▶ **Work to be completed**: Using the records below, locate all lines containing "typehead" and return them.

Items listed in a dataset

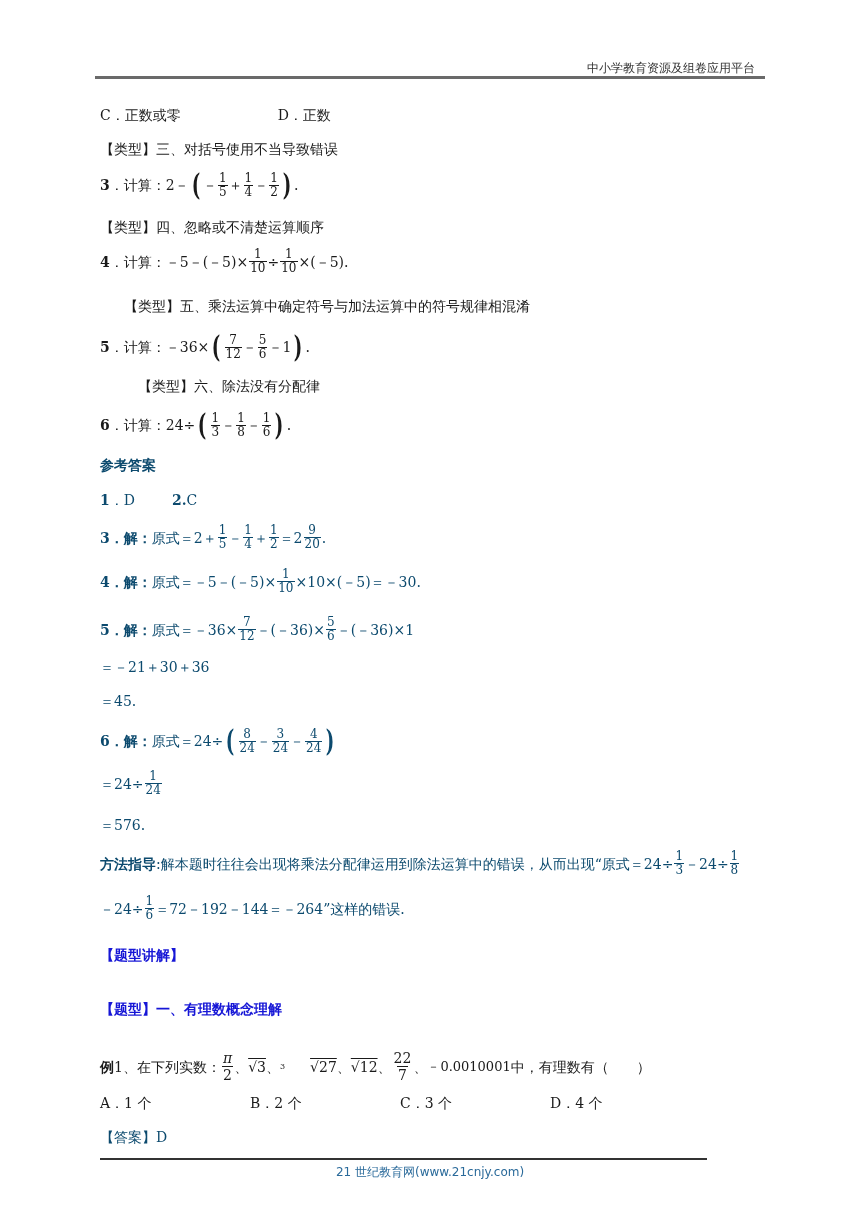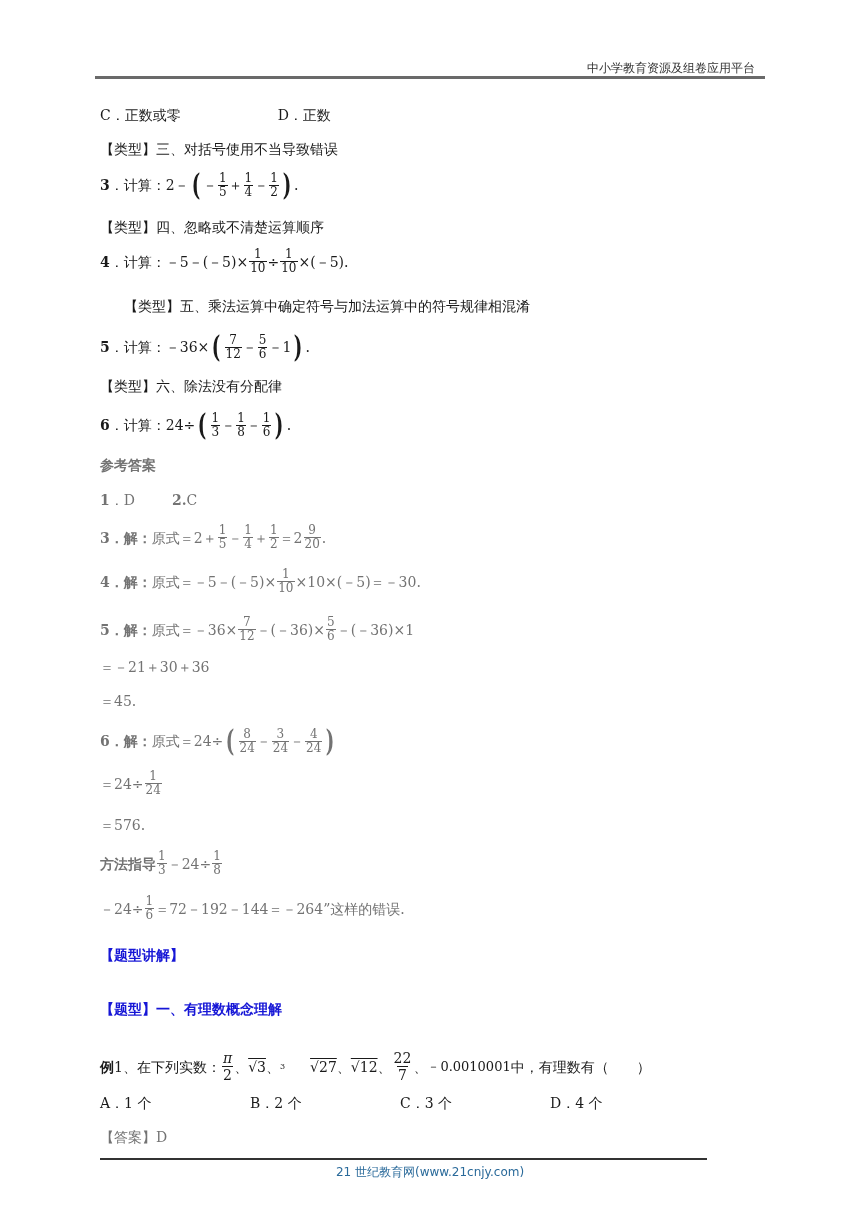--- a/index.html
+++ b/index.html
@@ -10,21 +10,21 @@
   .logo { position: absolute; left: 0; top: 2px; width: 170px; height: 44px; }
   .logo-runner { position: absolute; left: 2px; top: 4px; width: 40px; height: 38px; }
   .logo-main { position: absolute; left: 44px; top: 4px; font-family: "DejaVu Sans", sans-serif; font-weight: bold; font-style: italic; font-size: 22px; color: #2e8b3e; letter-spacing: -0.5px; }
   .logo-sub { position: absolute; left: 46px; top: 30px; font-family: "DejaVu Sans", sans-serif; font-weight: bold; font-style: italic; font-size: 9px; color: #2e8b3e; letter-spacing: 0.5px; }
   .header-platform { position: absolute; right: 10px; top: 30px; font-family: "DejaVu Serif", serif; font-size: 12px; color: #333; }
   .header-rule { position: absolute; left: 0; top: 46px; width: 670px; height: 3px; background: #6a6a6a; }
 
   .line { position: absolute; left: 100px; white-space: nowrap; font-size: 14px; line-height: 18px; }
   .bold { font-weight: bold; }
   .sans { font-family: "DejaVu Sans", "Liberation Sans", sans-serif; }
-  .red { color: #737373; }
+  .red { color: #0c4a6e; }
   .blue { color: #1616d6; }
   .typehead { font-family: "DejaVu Sans", sans-serif; font-size: 14px; }
 
   .frac { display: inline-flex; flex-direction: column; align-items: center; vertical-align: middle; font-size: 12px; line-height: 13px; margin: 0 1px; }
   .frac .num { padding: 0 1px; }
   .frac .den { border-top: 1px solid currentColor; padding: 0 1px; }
   .bigparen { display: inline-block; font-size: 30px; line-height: 30px; vertical-align: middle; transform: scaleX(0.6); font-weight: bold; }
   .mathline { display: inline-flex; align-items: center; }
 
   .footer-rule { position: absolute; left: 100px; top: 1158px; width: 607px; height: 2px; background: #333; }
@@ -102,21 +102,21 @@
   <span>－</span>
   <span class="frac">
       <span class="num">5</span>
       <span class="den">6</span>
     </span>
   <span>－1</span>
   <span class="bigparen">)</span>
   <span>.</span>
 </div>
 
-<div class="line typehead" style="top:377px;">【类型】六、除法没有分配律</div>
+<div class="line typehead" style="top:377px;margin-left:38px;">【类型】六、除法没有分配律</div>
 
 <div class="line mathline" style="top:410px;">
   <span class="bold">6</span>
   <span>．计算：</span>
   <span>24÷</span>
   <span class="bigparen">(</span>
   <span class="frac">
       <span class="num">1</span>
       <span class="den">3</span>
     </span>
@@ -222,20 +222,21 @@
   <span>＝24÷</span>
   <span class="frac">
       <span class="num">1</span>
       <span class="den">24</span>
     </span>
 </div>
 <div class="line red" style="top:816px;">＝576.</div>
 
 <div class="line red mathline" style="top:850px;">
   <span class="bold sans">方法指导</span>
+  <span>:解本题时往往会出现将乘法分配律运用到除法运算中的错误，从而出现“原式＝24÷</span>
   <span class="frac">
       <span class="num">1</span>
       <span class="den">3</span>
     </span>
   <span>－24÷</span>
   <span class="frac">
       <span class="num">1</span>
       <span class="den">8</span>
     </span>
 </div>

▶ **Answer to this exercise**:
   .typehead { font-family: "DejaVu Sans", sans-serif; font-size: 14px; }
-<div class="line typehead" style="top:377px;">【类型】六、除法没有分配律</div>
+<div class="line typehead" style="top:377px;margin-left:38px;">【类型】六、除法没有分配律</div>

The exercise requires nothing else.